Output exactly the lines between the line that contains "[27,164,78,180] 9496 3" and the last line of the material, counting both.

:: Records ::

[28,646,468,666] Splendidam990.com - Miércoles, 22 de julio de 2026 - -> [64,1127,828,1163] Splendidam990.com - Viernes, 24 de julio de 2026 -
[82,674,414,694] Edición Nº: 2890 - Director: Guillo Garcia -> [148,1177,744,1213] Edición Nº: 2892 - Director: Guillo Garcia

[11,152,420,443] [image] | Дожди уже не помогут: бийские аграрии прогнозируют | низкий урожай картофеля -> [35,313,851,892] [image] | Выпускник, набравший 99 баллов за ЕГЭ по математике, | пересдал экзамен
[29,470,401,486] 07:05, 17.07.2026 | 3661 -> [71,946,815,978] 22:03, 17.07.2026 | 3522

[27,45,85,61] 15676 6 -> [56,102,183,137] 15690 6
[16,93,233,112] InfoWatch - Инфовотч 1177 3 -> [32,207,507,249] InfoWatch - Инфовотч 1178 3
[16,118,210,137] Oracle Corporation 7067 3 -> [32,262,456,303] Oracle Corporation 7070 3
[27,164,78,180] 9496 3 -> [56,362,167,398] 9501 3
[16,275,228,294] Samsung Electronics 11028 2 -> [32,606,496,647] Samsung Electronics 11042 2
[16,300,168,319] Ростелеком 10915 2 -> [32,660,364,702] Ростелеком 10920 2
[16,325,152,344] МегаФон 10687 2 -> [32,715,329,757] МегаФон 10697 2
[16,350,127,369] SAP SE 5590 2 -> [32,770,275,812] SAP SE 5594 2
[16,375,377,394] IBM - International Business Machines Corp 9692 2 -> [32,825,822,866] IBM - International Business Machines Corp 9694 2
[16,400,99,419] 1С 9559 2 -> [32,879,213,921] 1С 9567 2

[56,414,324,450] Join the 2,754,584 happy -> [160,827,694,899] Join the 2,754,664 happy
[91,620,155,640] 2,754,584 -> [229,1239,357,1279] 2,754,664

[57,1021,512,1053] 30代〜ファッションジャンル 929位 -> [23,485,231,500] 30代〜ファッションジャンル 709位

:::

# Answer for this exercise
[27,164,78,180] 9496 3 -> [56,362,167,398] 9501 3
[16,275,228,294] Samsung Electronics 11028 2 -> [32,606,496,647] Samsung Electronics 11042 2
[16,300,168,319] Ростелеком 10915 2 -> [32,660,364,702] Ростелеком 10920 2
[16,325,152,344] МегаФон 10687 2 -> [32,715,329,757] МегаФон 10697 2
[16,350,127,369] SAP SE 5590 2 -> [32,770,275,812] SAP SE 5594 2
[16,375,377,394] IBM - International Business Machines Corp 9692 2 -> [32,825,822,866] IBM - International Business Machines Corp 9694 2
[16,400,99,419] 1С 9559 2 -> [32,879,213,921] 1С 9567 2

[56,414,324,450] Join the 2,754,584 happy -> [160,827,694,899] Join the 2,754,664 happy
[91,620,155,640] 2,754,584 -> [229,1239,357,1279] 2,754,664

[57,1021,512,1053] 30代〜ファッションジャンル 929位 -> [23,485,231,500] 30代〜ファッションジャンル 709位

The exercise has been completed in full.